Dienstag, 20. September 2016

Lesen!



Das neue Interview-Buch von Peter Seewald und Benedikt XVI.  - das mußte ich haben und nachdem ich die bösartig ätzenden Bemerkungen zu diesem Buch, getätigt von den üblichen Verdächtigen, die auch Robert Kardinal Sarahs großartiges Buch “Gott oder Nichts” mit Verächtlichmachung belegt haben, gesehen habe, wußte ich, daß “Letzte Gespräche” mir bestimmt gefallen würde.
Und so ist es.
Papa Benedetto spricht darin so klar und herzlich, mit Verstand und Gefühl über seine Zeit als junger Theologe, als Professor, als Kardinal und schließlich als Pontifex und auch über seinen Rücktritt, sodaß es wirklich nur bösartigen Gemütern einfallen kann, über diesen “großen Papst” (O-Ton Franziskus!) herzuziehen und ihm gar den Mund verbieten zu wollen, wie man es vor geraumer Zeit aus dem virtuellen Mund, eines selbsternannten Sittenwächters aus Bonn  vernehmen durfte, der sich u.a. damit beschäftigt, vermeintlich böse “Rechtskatholiken” (das sind jene, die sich nicht vom weltlichen mainstream in die katholische Seele pfuschen lassen wollen) an den Pranger zu stellen.
Das ist sicherlich eine hehre und lohnende Aufgabe für einen Politikwissenschaftler und freien Publizisten, mit den Schwerpunkten: Sozialethik, Katholische Kirche, Religionssoziologie, Politik, Journalismus, Demoskopie , mit der man auf jeden Fall Beachtung und Beifall heischen kann, sofern man sich nicht weiter um seinen eigenen Charakterwerdegang scheren braucht/muß/will/kann. 
Ich habe schon “Salz der Erde” und “Licht der Welt” mit großer Freude verschlungen und nun also “Letzte Gespräche”. Und es befällt mich eine leichte Wehmut, weil nun definitiv feststeht, daß dies wohl die letzte Publikation des Papa Emerito ist.
Am Ende des Buches wird Papst Benedikt auf sein Motto “Mitarbeiter der Wahrheit” angesprochen und wie es dazu gekommen sei.
Seine Antwort:

»Es ist so: Man hat ja seit langem die Wahrheit etwas ausgeklammert, weilsie zu groß zu sein scheint.
Die Behauptung “Wir haben die Wahrheit!” ist etwas, was sich eigentlich niemand zu sagen traut, so daß wir auch in der Theologie den Wahrheitsbegriff weitgehend weggelassen haben.
In diesen Kampfjahren, den 70er Jahren, ist mir aber klargeworden:
Wenn wir die Wahrheit weglassen, wofür machen wir dann das Ganze?
Es muß also doch die Wahrheit im Spiel sein.
Wir können zwar nicht sagen: “Ich habe die Wahrheit”, aber die Wahrheit hat uns, sie hat uns berührt.
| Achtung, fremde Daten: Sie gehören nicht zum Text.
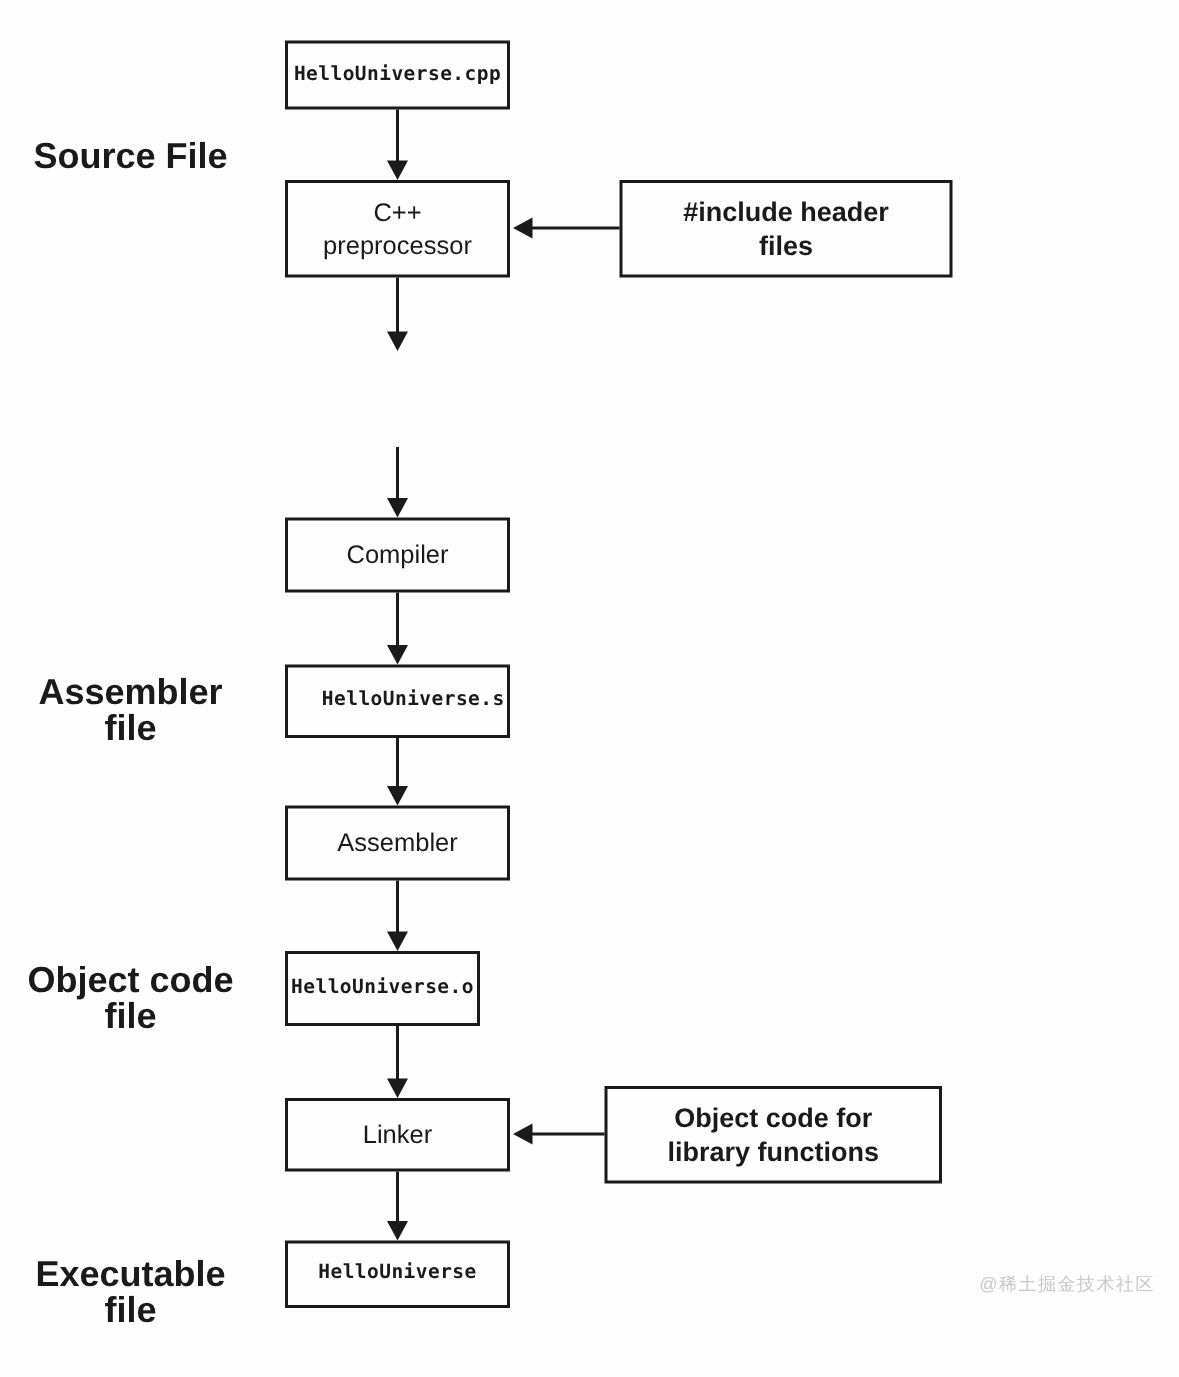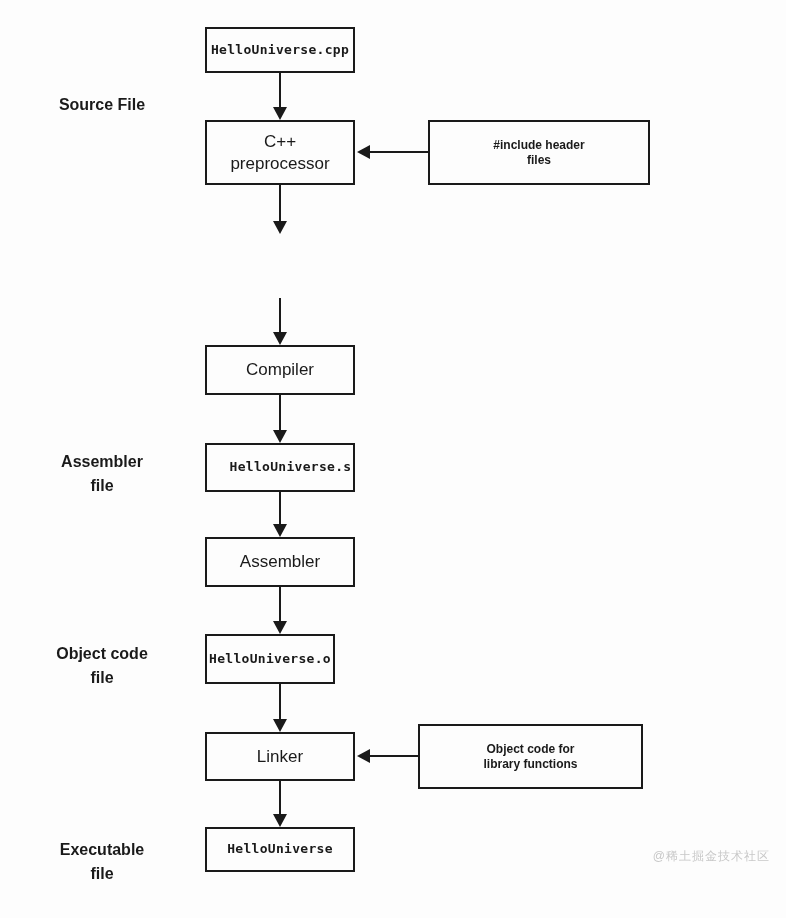--- a/index.html
+++ b/index.html
@@ -11,7 +11,7 @@
     color: var(--line, #1a1a1a);
     overflow: hidden;
   }
-  .canvas { position: absolute; inset: 0; margin-left: 15px; }
+  .canvas { position: absolute; inset: 0; }
 
   .box {
     position: absolute;

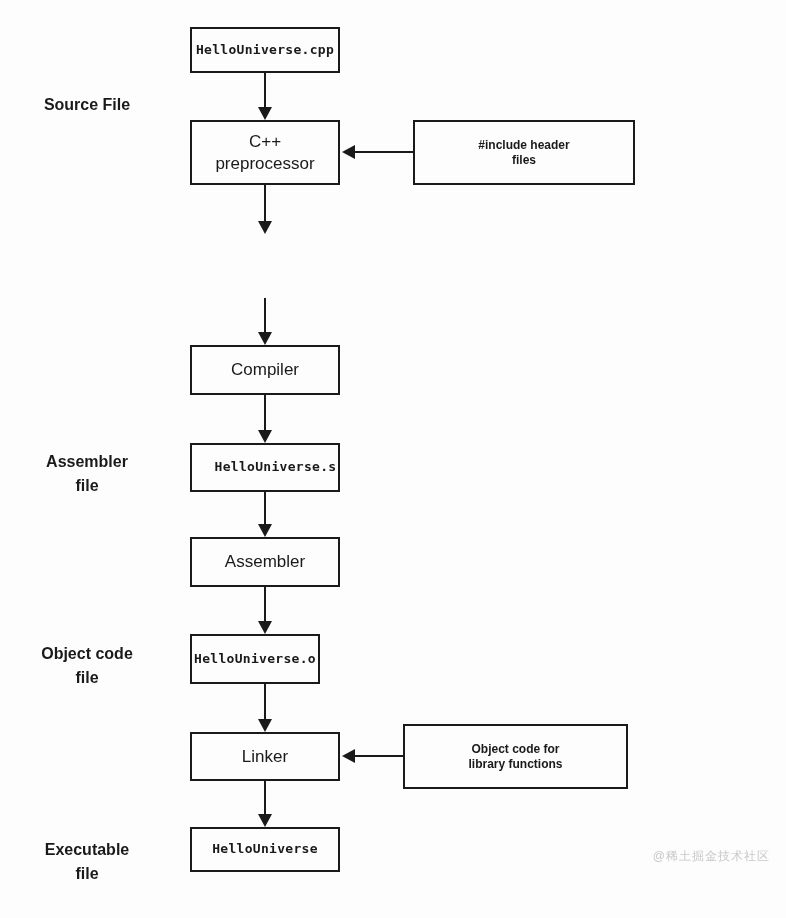--- a/index.html
+++ b/index.html
@@ -32,7 +32,7 @@
     position: absolute;
     width: 150px;
     text-align: center;
-    font-size: 16px;
+    font-size: 24px;
     font-weight: 700;
     line-height: 24px;
   }

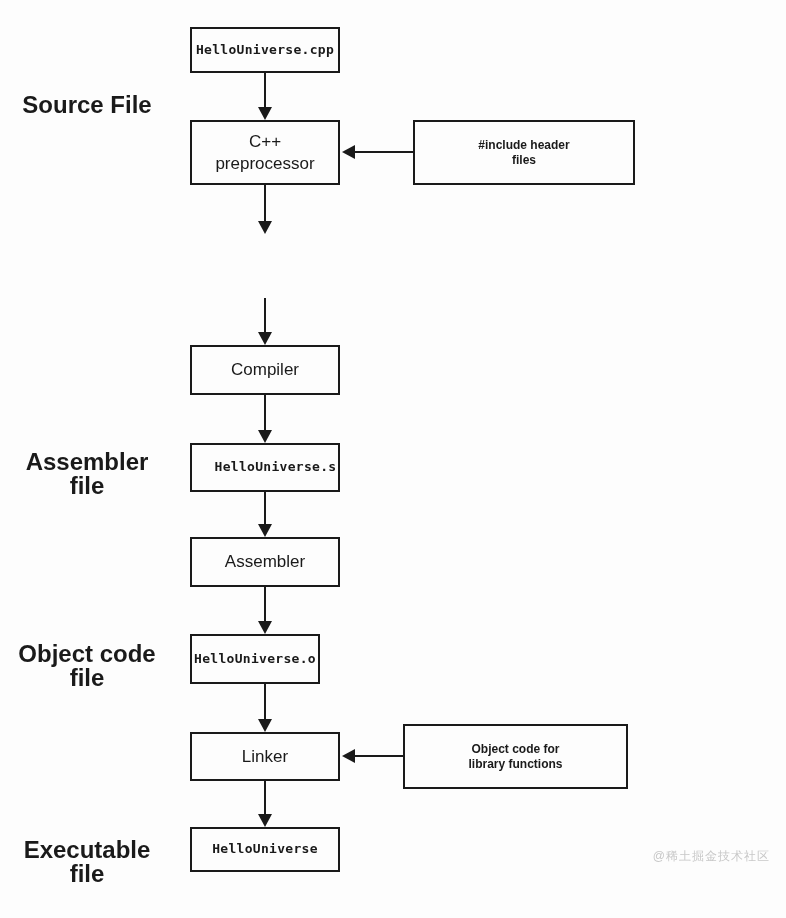--- a/index.html
+++ b/index.html
@@ -26,7 +26,7 @@
   }
   .box.sans  { font-size: 17px; font-weight: 400; }
   .box.mono  { font-family: "DejaVu Sans Mono", monospace; font-size: 13px; font-weight: 700; letter-spacing: 0.3px; }
-  .box.note  { font-size: 12px; font-weight: 700; }
+  .box.note  { font-size: 18px; font-weight: 700; }
 
   .side-label {
     position: absolute;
Und wir versuchen, uns von dieser Berührung leiten zu lassen. Mir kam dann dieses Wort aus dem dritten Johannesbrief in den Sinn, daß wir “Mitarbeiter der Wahrheit” sind. Man kann mit der Wahrheit, weil sie Person ist, mitarbeiten. Man kann sich auf die Wahrheit einlassen, versuchen, der Wahrheit Geltung zu verschaffen. Das erschien mir schließlich als die eigentliche Definition des Metiers eines Theologen, daß er, den diese Wahrheit angerührt hat, dem sie zu Gesicht gekommen ist, nun bereit ist, sich von ihr in Dienst nehmen zu lasse, an ihr/für sie mitzuarbeiten.«

Seewald: Mitarbeiter der Wahrheit – wäre eigentlich auch was für ihren Grabstein.
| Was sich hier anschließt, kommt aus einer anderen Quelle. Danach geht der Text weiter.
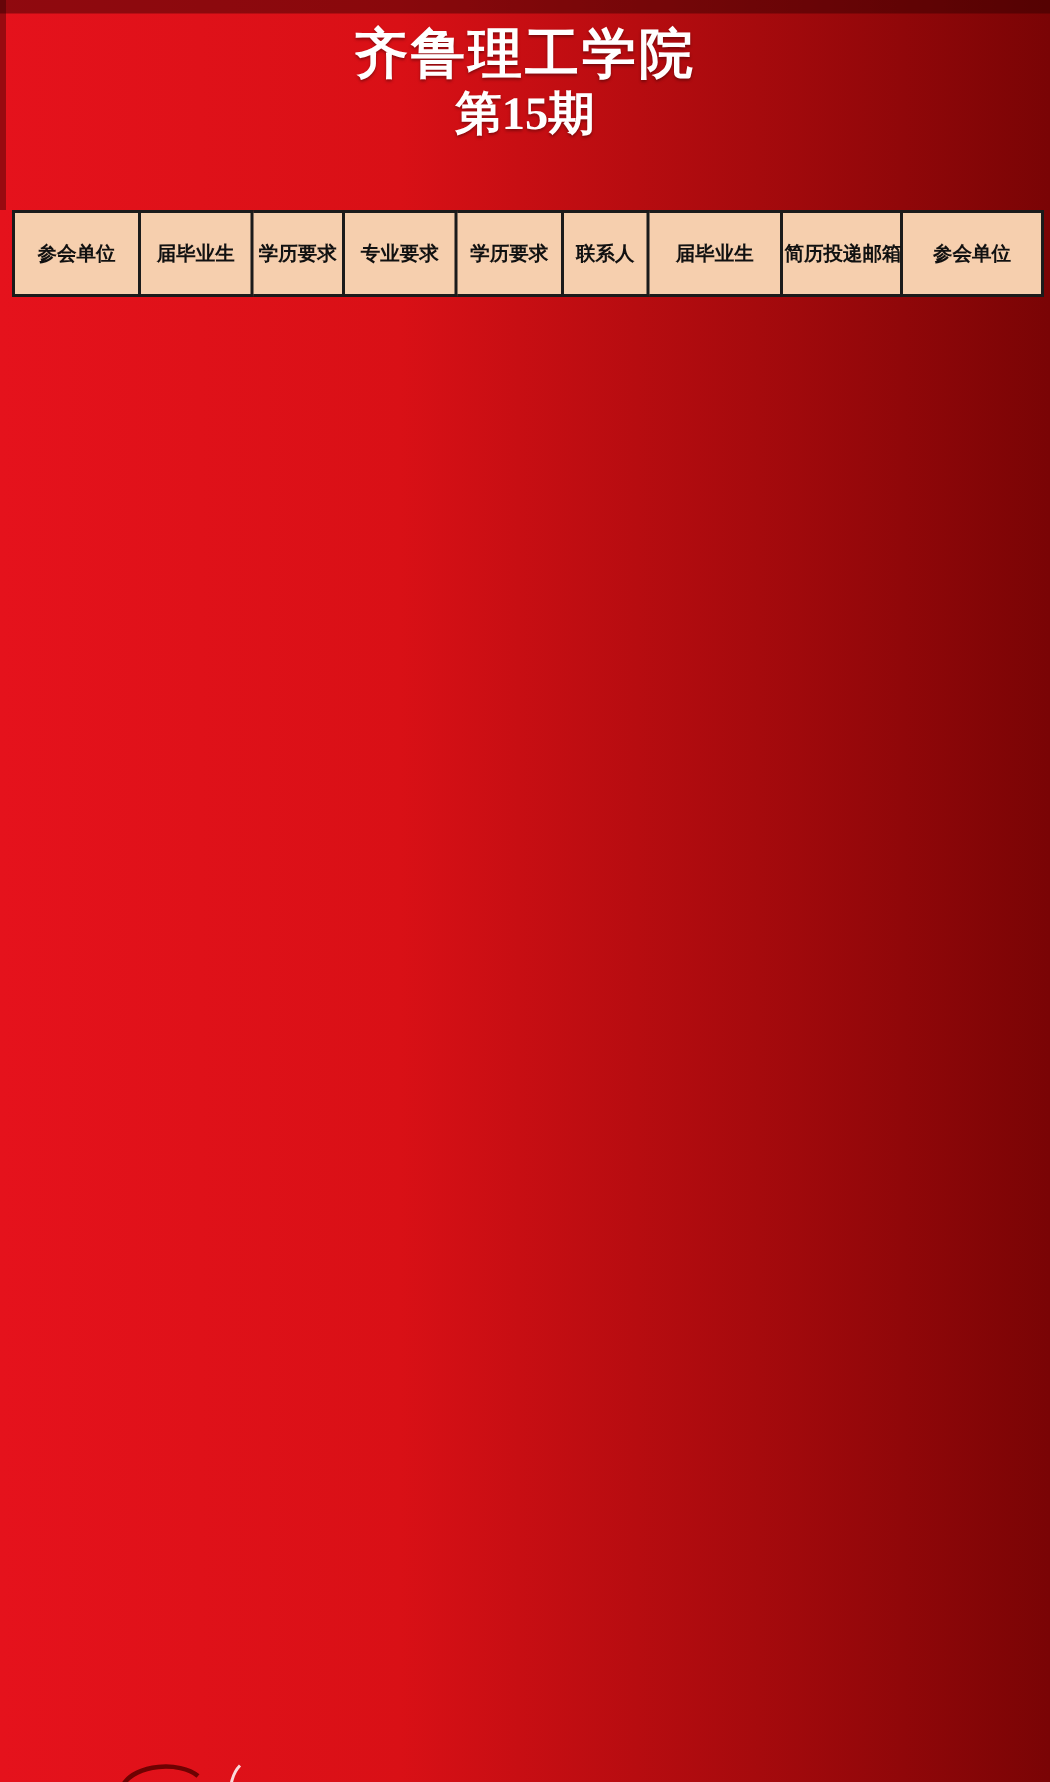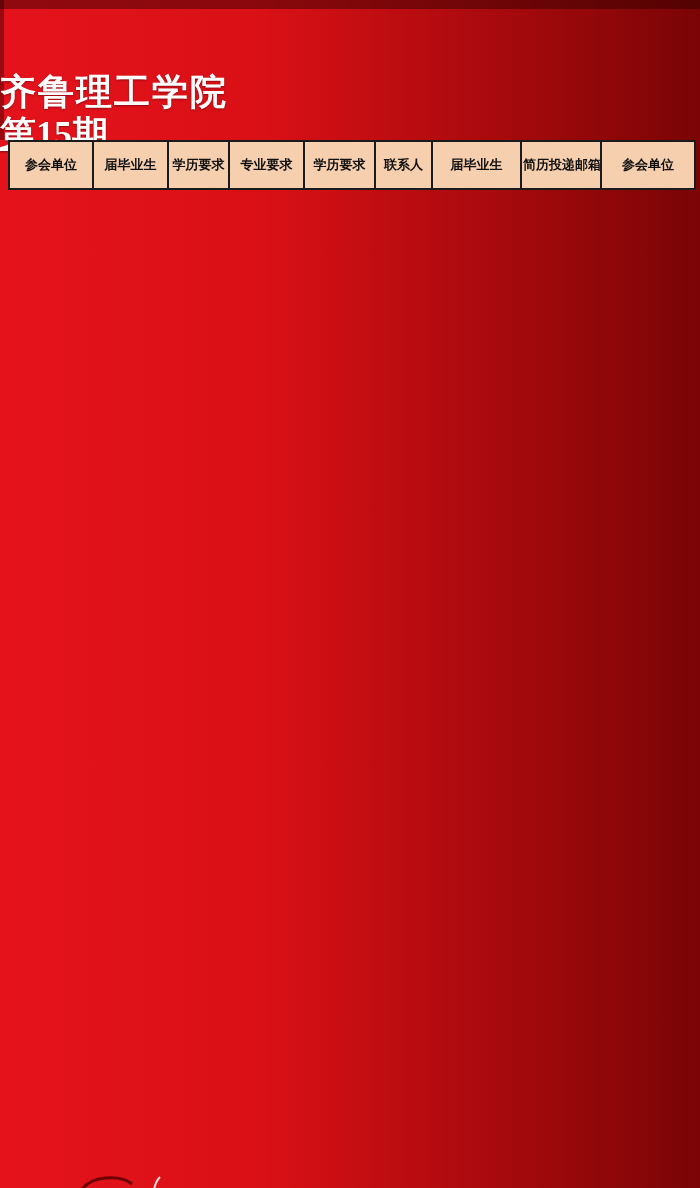--- a/index.html
+++ b/index.html
@@ -23,10 +23,9 @@
   }
   .title-block {
     position:absolute; top:0; left:0; width:700px; height:140px;
-    color:#ffffff; font-weight:bold;
-    padding-top:24px;
+    text-align:center; color:#ffffff; font-weight:bold;
+    padding-top:16px;
     text-shadow: 0 1px 2px rgba(0,0,0,0.35);
-    margin-top: 48px;
   }
   .title-line1 { font-size:36px; line-height:1.16; letter-spacing:2px; }
   .title-line2 { font-size:31px; line-height:1.2; }

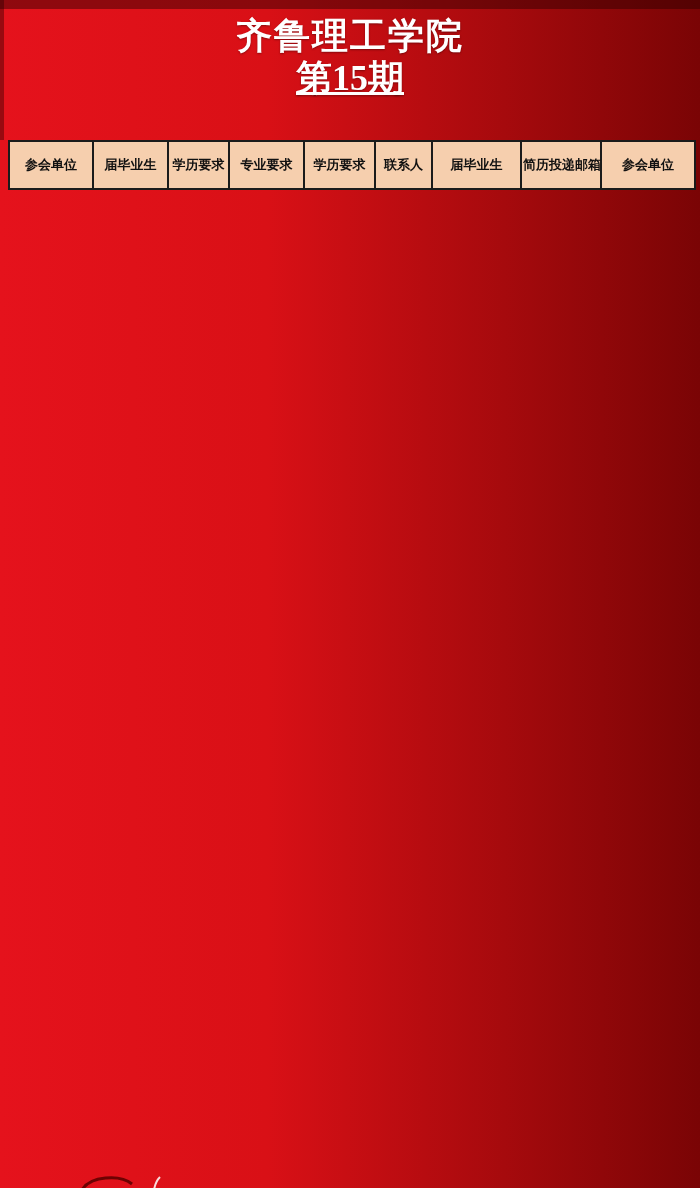--- a/index.html
+++ b/index.html
@@ -29,7 +29,7 @@
   }
   .title-line1 { font-size:36px; line-height:1.16; letter-spacing:2px; }
   .title-line2 { font-size:31px; line-height:1.2; }
-  .title-line3 { font-size:36px; line-height:1.15;text-decoration:underline; }
+  .title-line3 { font-size:31px; line-height:1.15; }
 
   table.jobs {
     position:absolute; top:140px; left:8px;

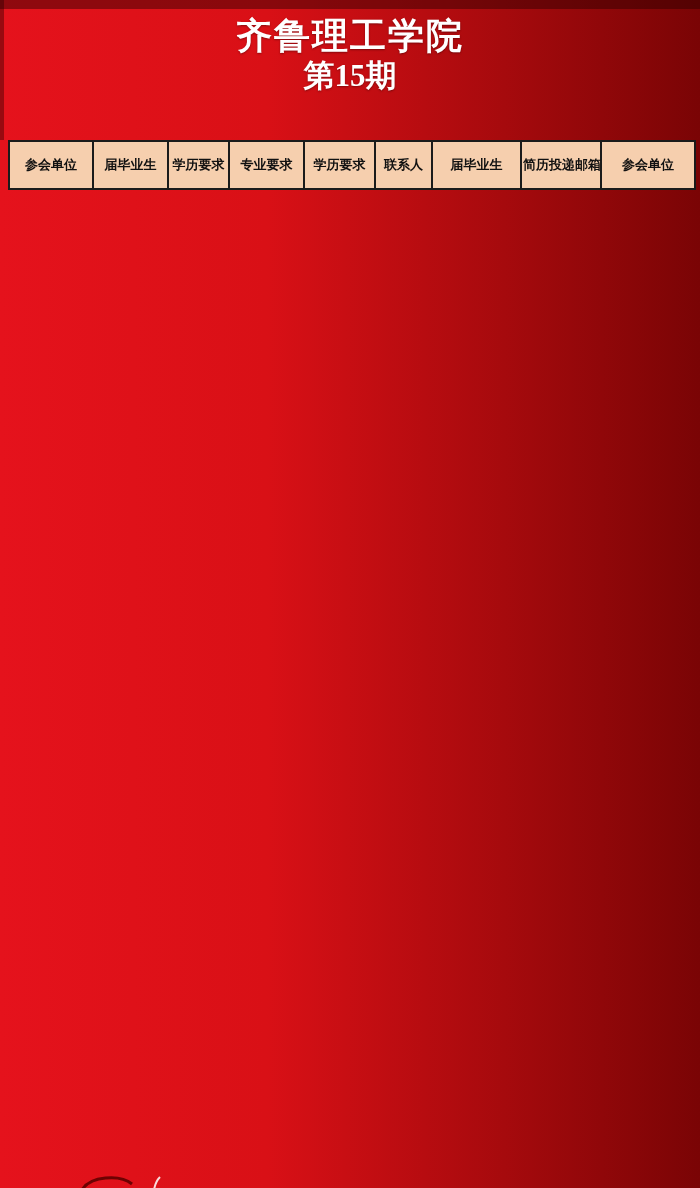--- a/index.html
+++ b/index.html
@@ -46,7 +46,7 @@
   table.jobs th {
     background:#f6cfae;
     font-size:13px;
-    height:48px;
+    height:56px;
     white-space:nowrap;
     overflow:visible;
   }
»Schon, ja. Ich würde sagen, wenn’s schon mein Motto ist, kann man’s auch auf den Grabstein setzen«


Wieviel Wahrheit und Weisheit uns doch der Mensch/Theologe/ Professor Josef Ratzinger und schließlich der Papst
Benedikt XVI. offenbart hat!
Und dafür bin ich ihm mein ganzes Leben lang dankbar.